取締役会は「監督」に徹するべきか ― 「稼ぐ力」の時代のモニタリングモデル
「取締役会は個別の業務執行から離れ、監督に徹するべきだ」。ガバナンス改革の文脈で繰り返されてきたこの主張は、方向性としては正しいものです。しかし、日本企業の現場でこの理想形をそのまま適用しようとすると、しばしば壁に突き当たります。

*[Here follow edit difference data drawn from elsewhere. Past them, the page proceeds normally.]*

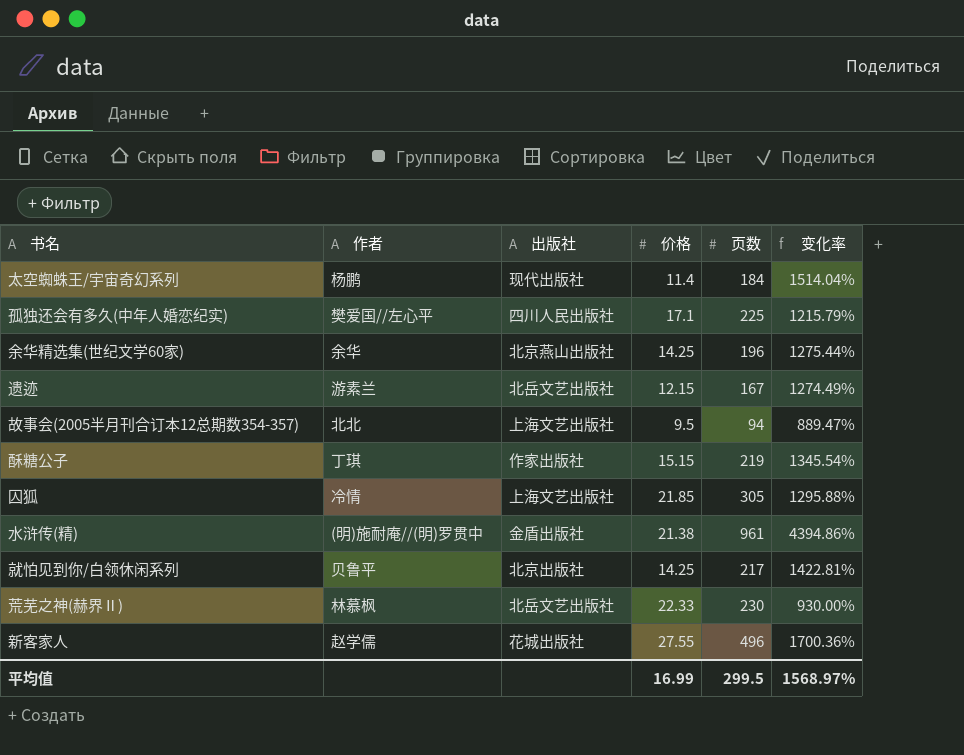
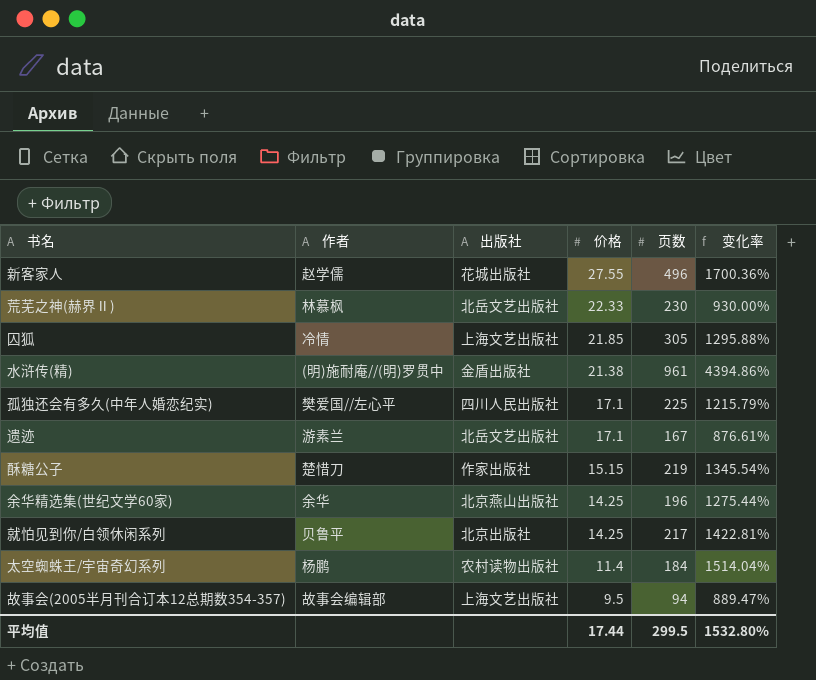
row order: none -> 价格 descending
遗迹 | 价格: 12.15 -> 17.1
遗迹 | 变化率: 1274.49% -> 876.61%
酥糖公子 | 作者: 丁琪 -> 楚惜刀
太空蜘蛛王/宇宙奇幻系列 | 出版社: 现代出版社 -> 农村读物出版社
故事会(2005半月刊合订本12总期数354-357) | 作者: 北北 -> 故事会编辑部
平均值 | 价格: 16.99 -> 17.44
平均值 | 变化率: 1568.97% -> 1532.80%

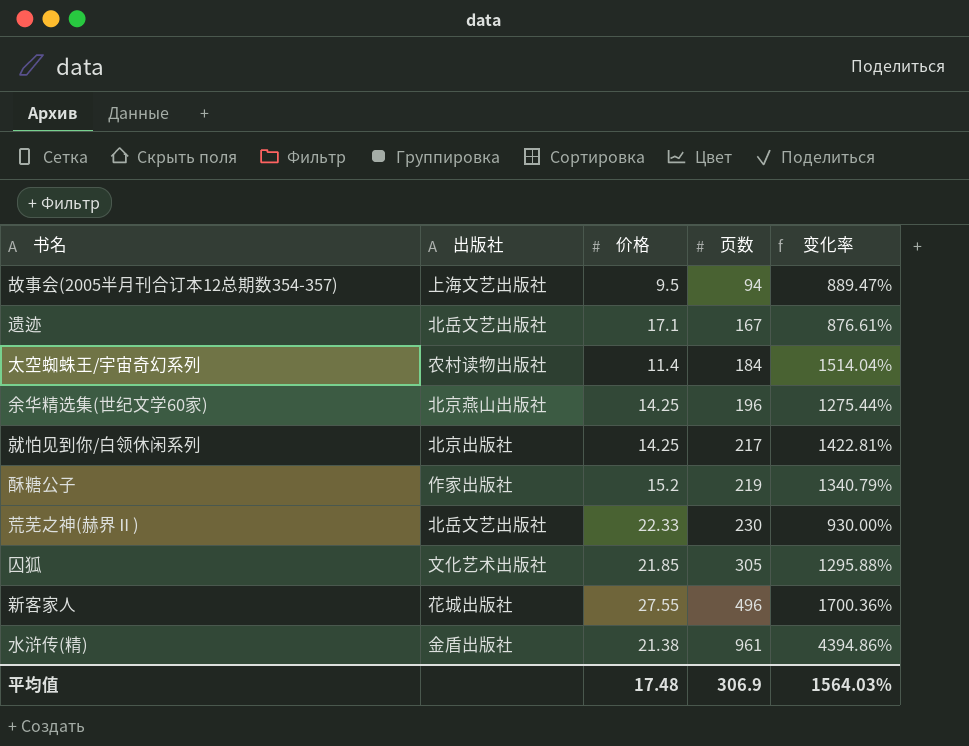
row order: 价格 descending -> 页数 ascending
column 作者 | position: 2 -> none
row 孤独还会有多久(中年人婚恋纪实): 樊爱国//左心平 | 四川人民出版社 | 17.1 | 225 | 1215.79% -> none
酥糖公子 | 价格: 15.15 -> 15.2
酥糖公子 | 变化率: 1345.54% -> 1340.79%
囚狐 | 出版社: 上海文艺出版社 -> 文化艺术出版社
平均值 | 价格: 17.44 -> 17.48
平均值 | 页数: 299.5 -> 306.9
平均值 | 变化率: 1532.80% -> 1564.03%

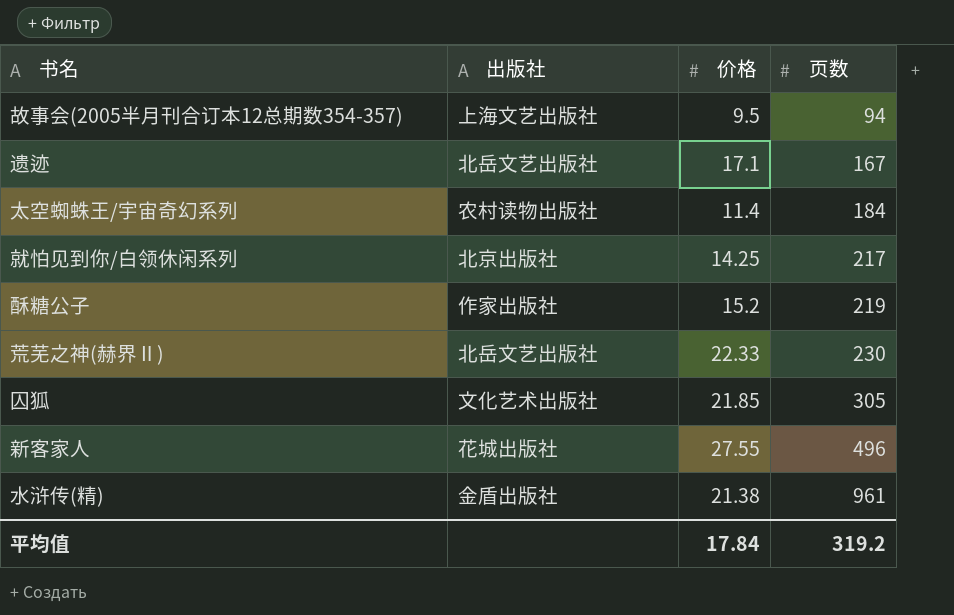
column 变化率 | formula: ([页数] - [价格]) / [价格] -> none
row 余华精选集(世纪文学60家): 北京燕山出版社 | 14.25 | 196 | 1275.44% -> none
平均值 | 价格: 17.48 -> 17.84
平均值 | 页数: 306.9 -> 319.2

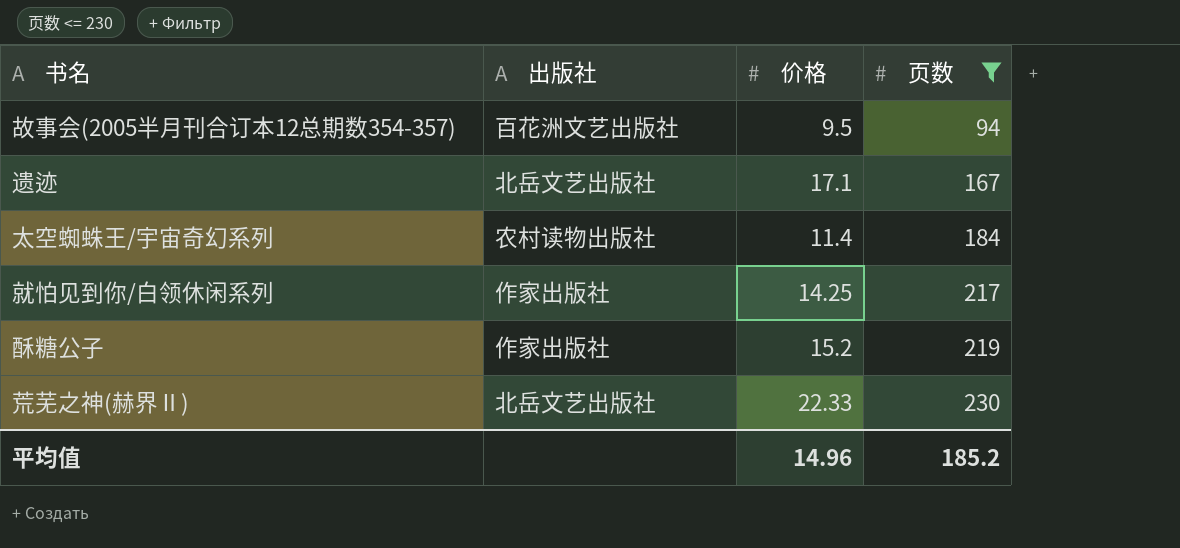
filter: none -> 页数 <= 230
故事会(2005半月刊合订本12总期数354-357) | 出版社: 上海文艺出版社 -> 百花洲文艺出版社
就怕见到你/白领休闲系列 | 出版社: 北京出版社 -> 作家出版社
平均值 | 价格: 17.84 -> 14.96
平均值 | 页数: 319.2 -> 185.2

この問いを考える上で重要な手がかりが、2025年4月に経済産業省が公表した「『稼ぐ力』を強化する取締役会5原則」と「『稼ぐ力』の強化に向けたコーポレートガバナンスガイダンス」です。背景にあるのは、コーポレートガバナンス・コードへのコンプライが目的化し、取り組みが形式的な体制整備にとどまっている企業が多い、という率直な問題意識でした。ガバナンスの主眼は、リスクの回避や不祥事の防止だけでなく、「稼ぐ力」――中長期的かつ持続的な収益性・資本効率の向上――の強化にある。この原点が、政策文書としてあらためて明示されたことの意味は小さくありません。
監督に「徹する」ことの誤解
モニタリングモデルへの移行を進めた企業でしばしば起こるのが、取締役会の空洞化です。執行への権限委譲によって議題が減った結果、「取締役会で何を議論すればよいのか分からない」という状態に陥る。ここには、監督を「執行の報告を受動的に聞くこと」と捉える誤解があります。5原則が描く取締役会像は、むしろ逆です。経営陣が構築する価値創造ストーリーに正面から向き合い、議論し、その結果を経営陣に還元し、必要に応じてさらなる検討を促す。監督と執行の分離とは、関与の放棄ではなく、関与の質の転換なのです。
「守りの監督」から「攻めの監督」へ
では、監督の中身とは何か。第一に、戦略の妥当性を問うことです。事業ポートフォリオの組み替えや成長投資の判断が、長期の価値創造につながっているか。第二に、資源配分の検証です。資本コストを意識した経営が、掛け声ではなく実際の投資判断に反映されているか。第三に、経営陣の評価と指名・報酬です。リスクテイクを促す監督とは、失敗を許容する仕組みと、挑戦に報いる処遇の設計でもあります。こうした監督が機能しているかを検証する装置が、実効性評価です。5原則もまた、実効性評価を通じた継続的な評価・検証を求めています。
自社なりの現実解を設計する
重要なのは、モニタリングモデルという「型」の採用ではなく、自社の事業特性・経営チームの成熟度・取締役会の構成を踏まえて、監督と執行の役割分担を具体的に設計することです。権限委譲の範囲と監督側のアジェンダを段階的に拡充していく。その移行を支えるのは、論点を設計し議論を準備する事務局の力でもあります。移行はプロセスです。「監督に徹する」という言葉を目的地ではなく出発点として捉え直すことが、稼ぐ力の時代のモニタリングモデルの現実解だと考えています。